Academic journal article Akron Business and Economic Review

Stock Splits and Return Volatility

Academic journal article Akron Business and Economic Review

Stock Splits and Return Volatility

Article excerpt

Stock Splits And Return Volatility

A stock split by itself is merely an accounting change with no change in firm value. It does not alter the total market value of shareholders' wealth; hence, there should be no effect on stock returns or return variances. In theory, stock returns and return volatility in the pre- and post-split proposal period should not be different. In an efficient market, prices fully and instantaneously reflect all available relevant information. However, in practice, the adjustment process cannot be completed instantaneously.

The purpose of this paper is to examine the adjustment of stock returns to stock split proposals. The adjustment process to the release of new information is examined using daily return data. The objective is first to determine the beginning and ending time of the adjustment process due to a stock split proposal. The difference between the ending time and the beginning time provides an estimate of the total time. In addition, the adjustment process is grouped by contaminated versus non-contaminated announcements, firm size, and change in dividends after the split announcement.

In general, larger firms are closely followed by a large number of investors, security analysts, and the financial press. Hence, publicly available information is more rapidly available about them, and this should result in a more rapid adjustment than for smaller firms [4]. A stock split proposal effect may actually be the result of expected cash dividend increases after the split. Therefore, we divide our sample into three groups of dividend increase, dividend decrease, and no change in dividend. The dividend decrease group should react to the negative information quickly and the adjustment process for this group should be the fastest. We empirically examine these issues and provide some answers.

Previous studies, e.g., [1,3], on stock splits did not analyze the effect of potential contamination by other information releases on return at the split announcement dates. We find, for our sample, over 85% of the announcements had some other significant simultaneous announcement. In addition, some of the previous empirical techniques used in event studies have come under criticism. We employ daily return data and do not rely on these previous empirical models in our study. Using a different methodology, we are able to show how return and volatility of securities change around the announcement time of stock splits.

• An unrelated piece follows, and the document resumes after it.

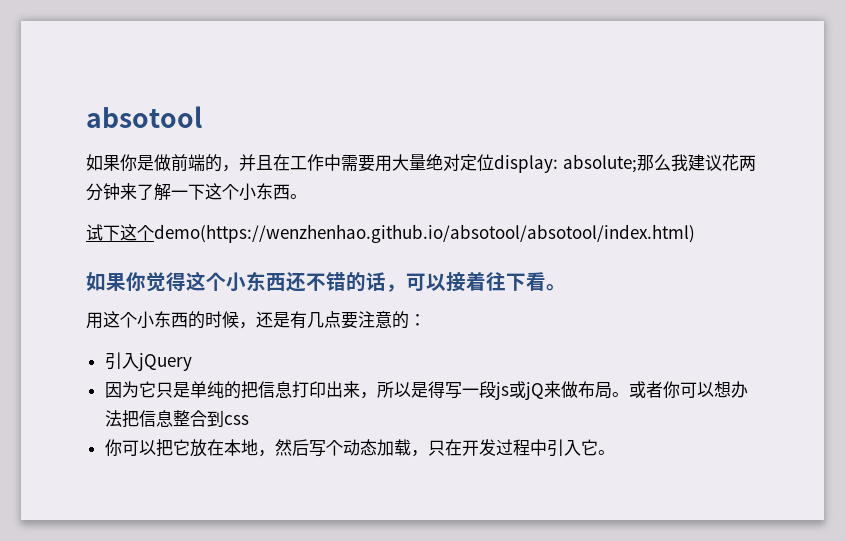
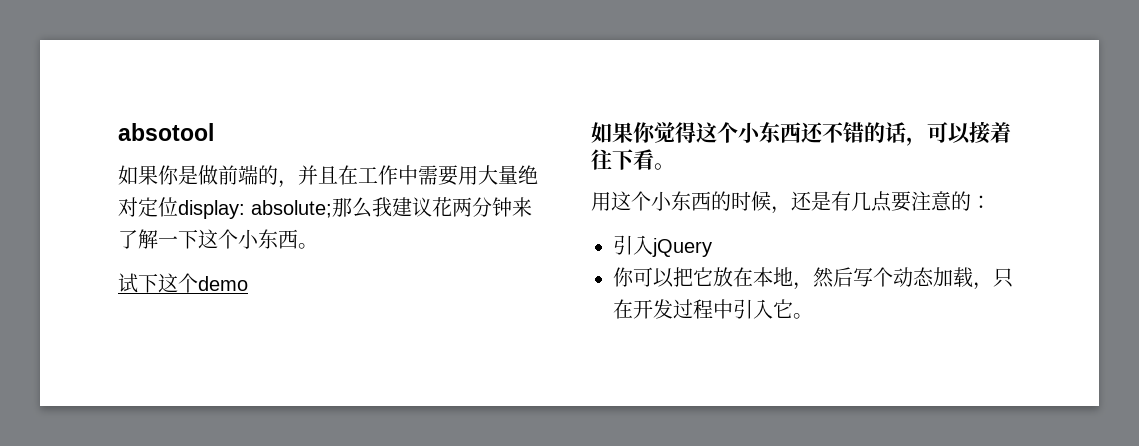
- 试下这个demo(https://wenzhenhao.github.io/absotool/absotool/index.html)
+ 试下这个demo
- 因为它只是单纯的把信息打印出来，所以是得写一段js或jQ来做布局。或者你可以想办法把信息整合到css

Studies examining the return adjustment process are very limited in number. Patell and Wolfson [9] examine the effects of earnings and dividend announcements on intraday stock price behavior. Two types of analysis are conducted to detect any systematic influences of the announcements on stock prices. First, the stochastic process tests compare the time series properties of consecutive price changes during disclosure and nondisclosure periods. Next, the increased variability of stock price changes was determined. Their results indicate that the major adjustment occurs within fifteen minutes of an earnings release. It takes essentially the entire trading day to "absorb" an earnings announcement. Large variance increases persist for up to four hours after the disclosure and smaller but significant variance increases continue into the following day. Dividend announcements did not induce large increases in variance, but significant disturbances occurred at the announcement of dividend changes.

A recent study by Grinblatt, Masulis, and Titman [4] examines the impact of both stock split and stock dividend announcements. The results indicate significantly positive announcement returns on day 0 and day 1 for the entire sample, for a sample of "pure" events that have no other announcements in the three-day period around the announcement day, and for a sample where no cash dividends were declared in the previous three years. …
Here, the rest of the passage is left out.